Luke Böhmichen (13) hingegen hat am Zukunftstag Feuer gefangen für seinen Traumberuf. Er sitzt in einem Behandlungsraum des Gesundheits-Branchenverbands im Kanton Zürich und hantiert mit Verbänden, Tabletten und Pinzetten. «Stell dir vor, ich hätte hier am Arm eine Wunde. Da legst du nun einen Tupfer drauf», erklärt Fynn Dahlke (23), Lernender Fachmann Gesundheit (FaGe), der sich heute um den Berufsnachwuchs kümmert.

Luke ist hoch konzentriert, als der den Verband um den Arm seines «Patienten» wickelt. «Et voilà – schon hast du einen wunderschönen Verband!», lobt Dahlke seinen Schützling.

Nun richten Luke und Fynn Dahlke eine Medikamentenbox her. Morgens gibt es eine Magnesiumtablette, mittags einen Blutdrucksenker, abends erneut Magnesium. Die Tabletten sind so wirksam wie Pfefferminzbonbons, Luke übt mit Pillen-Attrappen. Er behandelt die Tabletten trotzdem, als wären sie Gold wert, fasst sie nur mit der Pinzette an, lässt sie dann ins richtige Kästchen des Medikamentenspenders fallen.
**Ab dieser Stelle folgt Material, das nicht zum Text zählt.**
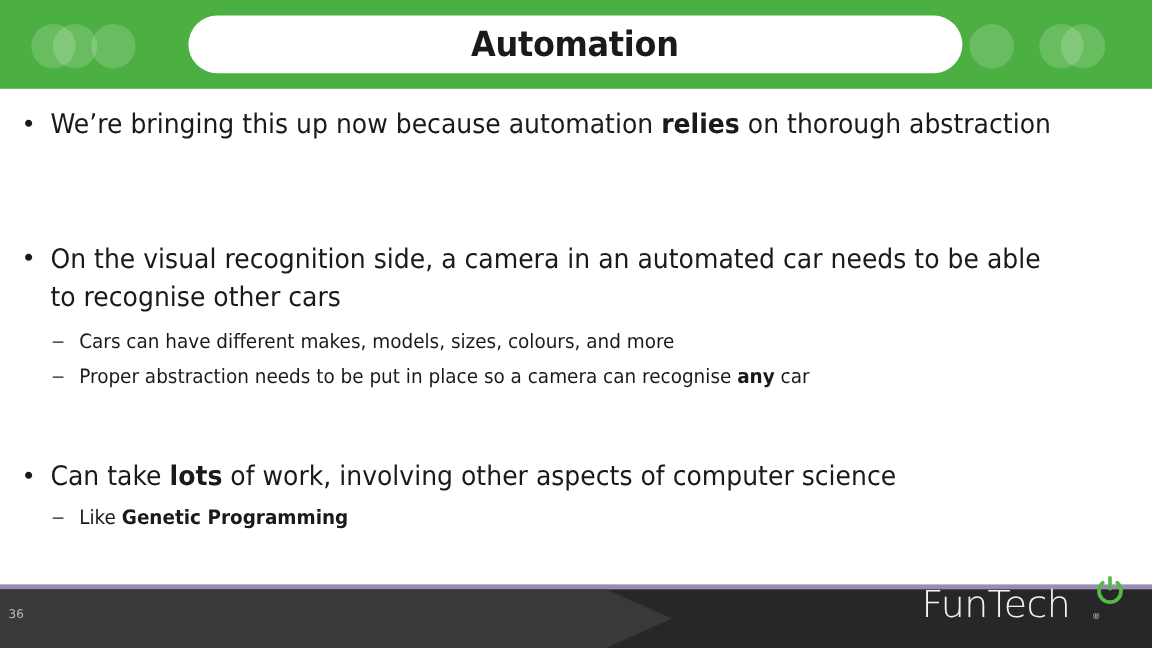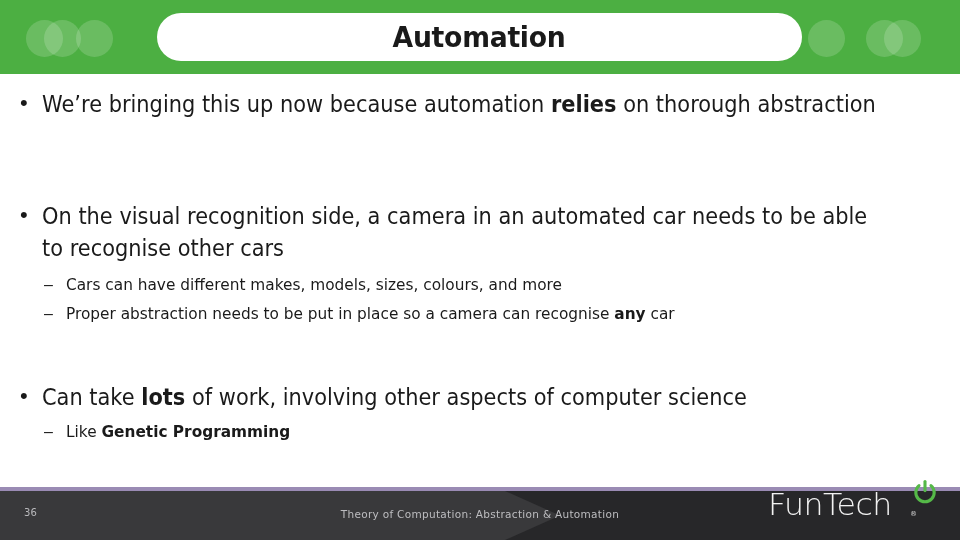--- a/index.html
+++ b/index.html
@@ -165,7 +165,7 @@
   }
   #footer-page-number {
     position: absolute;
-    left: 24px;
+    left: 7px;
     top: 16px;
     font-family: "DejaVu Sans", sans-serif;
     font-size: 10px;

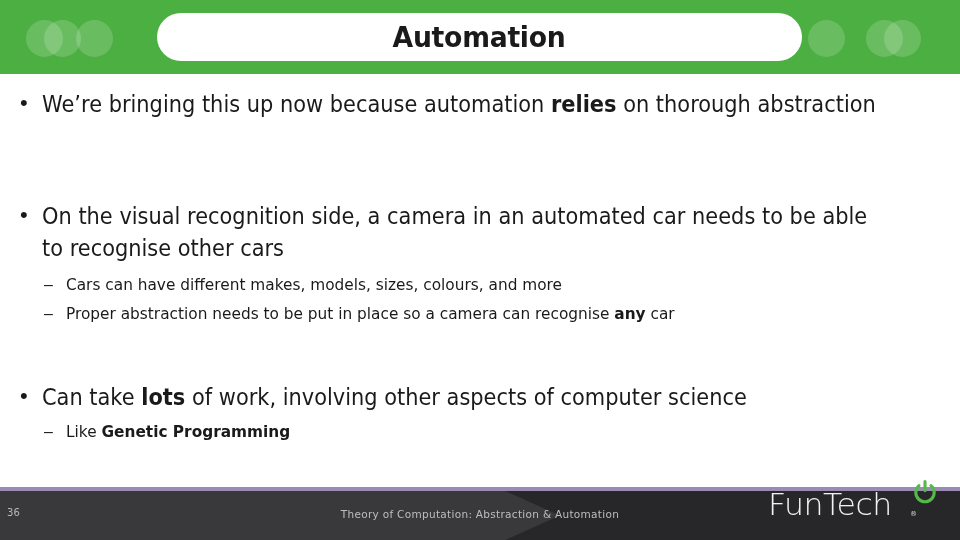--- a/index.html
+++ b/index.html
@@ -285,7 +285,6 @@
   <div id="footer-band">
     <div id="footer-left-panel"></div>
     <div id="footer-page-number">36</div>
-    <div id="footer-subtitle">Theory of Computation: Abstraction &amp; Automation</div>
   </div>
 
   <div id="logo-group">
Corona als Inspiration für den Berufswunsch

Lukes Berufswunsch hat viel mit der Pandemie zu tun. «Die Pflege braucht es nun umso mehr. Das hat mir gezeigt: Ich will das unbedingt machen!» Bei Freunden gilt er als sozialer Typ, erzählt Luke stolz. Dass die Pflege als Frauendomäne gilt, stört ihn nicht im Geringsten. «Ich arbeite gerne mit Menschen zusammen. Ob das Frauen oder Männer sind, ist mir egal.»

Fynn Dahlke freuts. «Das Vorurteil, dass die Pflege nur etwas für Frauen ist, merkt man in den letzten Jahren zwar weniger. Aber es ist immer noch da. Dabei können Männer genauso fürsorglich sein wie Frauen!» Und manchmal sei es auf der Station durchaus praktisch, wenn ein gross gewachsener Mann mit anpacken kann. «Bei übergewichtigen Patienten bewegen wir Massen von mehreren Hundert Kilo.»

Luke möchte seine Lehre am liebsten im Spital machen. «Der Tag hat mir den letzten Schub gegeben. Es war für mich ein echtes Highlight!» Bis zum Start ins Berufsleben dauert es aber noch eine Weile. Alexandra und Luke besuchen nun erst einmal drei Jahre lang die Sekundarschule, bis es in die Pflege, auf die Baustelle – oder eben doch ins Büro geht.